III. Haf­tung des Kom­man­di­tisten - Zu­sam­men­fas­sung

  • Ge­mäß §§ 172 Abs. 1, § 176 Abs. 1 HGB haf­tet der Kom­man­di­tist vor Ein­tra­gung der KG in das Han­dels­re­gis­ter für die vor der Ein­tra­gung be­grün­de­ten Ver­bind­lich­kei­ten un­be­schränkt ge­mäß § 128 HGB, wenn er der Auf­nahme der Ge­schäfte zu­ge­stimmt hat. Diese Haf­tung ist aus­ge­schlos­sen, wenn er dem Gläu­bi­ger als Kom­man­di­tist be­kannt war.
  • Ge­mäß § 172 Abs. 1, § 176 Abs. 2 HGB i.V.m. § 176 Abs. 1 HGB haf­tet der in eine be­ste­hende KG ein­tre­tende Kom­man­di­tist vor sei­ner Ein­tra­gung in das Han­dels­re­gis­ter für die zwi­schen Ein­tritt (Ge­sell­schafts- bzw. Bei­tritts­ver­trag) und Ein­tra­gung be­grün­de­ten Ver­bind­lich­kei­ten un­be­schränkt ge­mäß § 128 HGB. Auch diese Haf­tung ist aus­ge­schlos­sen, wenn er dem Gläu­bi­ger als Kom­man­di­tist be­kannt war.
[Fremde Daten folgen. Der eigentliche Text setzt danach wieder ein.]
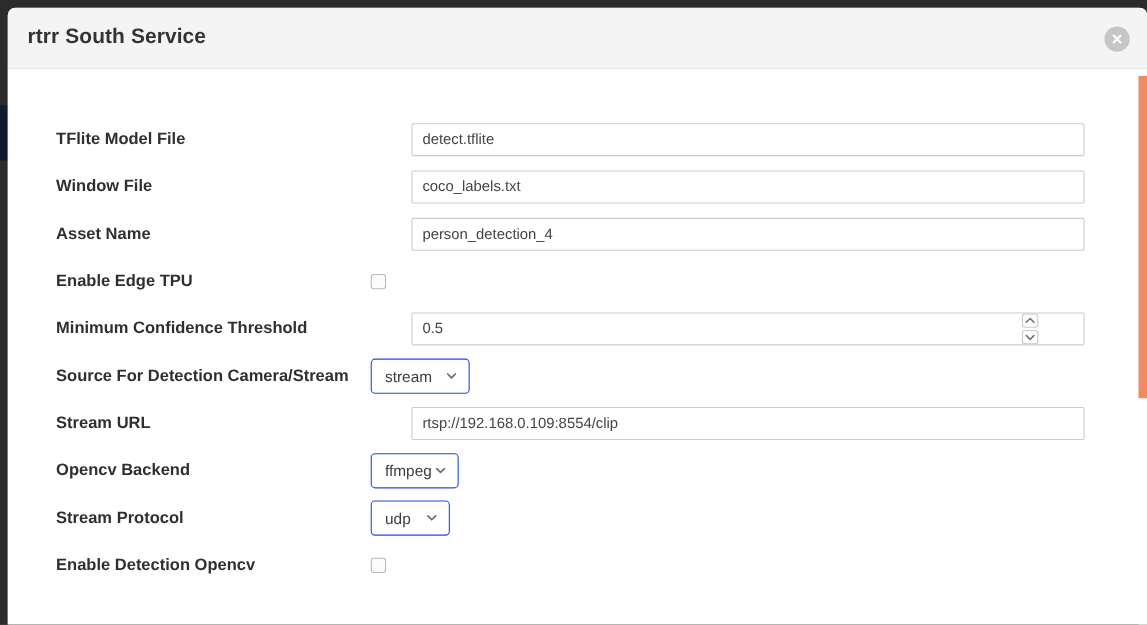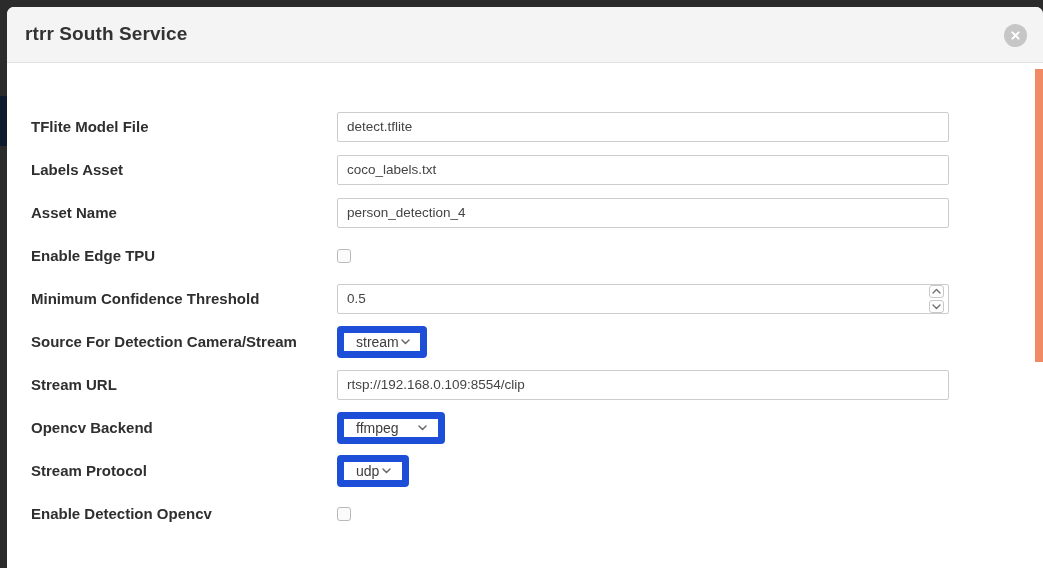--- a/index.html
+++ b/index.html
@@ -106,21 +106,21 @@
 
   .form-row {
     position: relative;
     height: 43px;
     display: flex;
     align-items: center;
   }
 
   .field-label {
     width: 330px;
-    padding-left: 24px;
+    padding-left: 44px;
     box-sizing: border-box;
     font-size: 15px;
     font-weight: bold;
     color: #2f2f2f;
     white-space: nowrap;
   }
 
   .field-control {
     flex: 1;
     position: relative;
@@ -134,20 +134,21 @@
     height: 30px;
     box-sizing: border-box;
     border: 1px solid #cccccc;
     border-radius: 2px;
     background: #ffffff;
     color: #444444;
     font-size: 13.5px;
     font-family: "Liberation Sans", sans-serif;
     padding: 0 9px;
     outline: none;
+    margin-left: 37px;
   }
   .text-input:disabled,
   .text-input.is-disabled {
     background: #f0f0f0;
     color: #9a9a9a;
     border-color: #d6d6d6;
   }
 
   
   .number-wrap {
@@ -184,39 +185,39 @@
   }
   .spin-btn svg { display: block; }
 
   
   .select-box {
     position: relative;
     display: inline-flex;
     align-items: center;
     height: 32px;
     min-width: 62px;
-    border: 7px solid #1d4ed8;
+    border: 1px solid #1d4ed8;
     border-radius: 4px;
     background: #ffffff;
     padding: 0 9px 0 12px;
     cursor: pointer;
     box-sizing: border-box;
   }
   .select-value {
     font-size: 14px;
     color: #3d3d3d;
     white-space: nowrap;
   }
   .select-caret {
     margin-left: 14px;
     display: flex;
     align-items: center;
   }
   .select-box.w-source { width: 90px; }
-  .select-box.w-backend { width: 108px; }
+  .select-box.w-backend { width: 80px; }
   .select-box.w-protocol { width: 72px; justify-content: space-between; }
   .select-box.w-source .select-caret,
   .select-box.w-backend .select-caret { margin-left: auto; }
   .select-box.w-protocol .select-caret { margin-left: auto; }
 
   
   .checkbox {
     width: 14px;
     height: 14px;
     border: 1px solid #b9b9b9;
@@ -269,21 +270,21 @@
 
   <div class="modal-body">
     <div class="form" id="form-root">
         <div class="form-row">
           <div class="field-label">TFlite Model File</div>
           <div class="field-control">
             <input type="text" class="text-input" value="detect.tflite" style="">
           </div>
         </div>
         <div class="form-row">
-          <div class="field-label">Labels Asset</div>
+          <div class="field-label">Window File</div>
           <div class="field-control">
             <input type="text" class="text-input" value="coco_labels.txt" style="">
           </div>
         </div>
         <div class="form-row">
           <div class="field-label">Asset Name</div>
           <div class="field-control">
             <input type="text" class="text-input" value="person_detection_4" style="">
           </div>
         </div>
Nach herr­schen­der, wenn­gleich zwei­fel­haf­ter Mei­nung, ist in bei­den Kon­stel­la­tio­nen die Haf­tung für de­lik­ti­sche Ver­bind­lich­kei­ten auch vor der Ein­tra­gung be­reits ge­mäß §§ 171 Abs. 1, 172 Abs. 1 HGB be­schränkt.

  • Be­treibt die KG ein Klein­ge­werbe ge­mäß § 2 Abs. 1 HGB, ist sie vor Ein­tra­gung de facto eine GbR (§ 161 Abs. 2 HGB, § 105 Abs. 2 HGB). In die­sem Fall ist § 176 HGB ge­mäß § 176 Abs. 1 S. 2 HGB nicht an­wend­bar, der Kom­man­di­tist haf­tet un­be­schränkt für die vor Ein­tra­gung be­grün­de­ten Ver­bind­lich­kei­ten ge­mäß § 128 HGB ana­log un­ab­hän­gig von der Kennt­nis des Gläu­bi­gers. Auch die Be­schrän­kung bei de­lik­ti­schen Ver­bind­lich­kei­ten soll dann nicht statt­fin­den.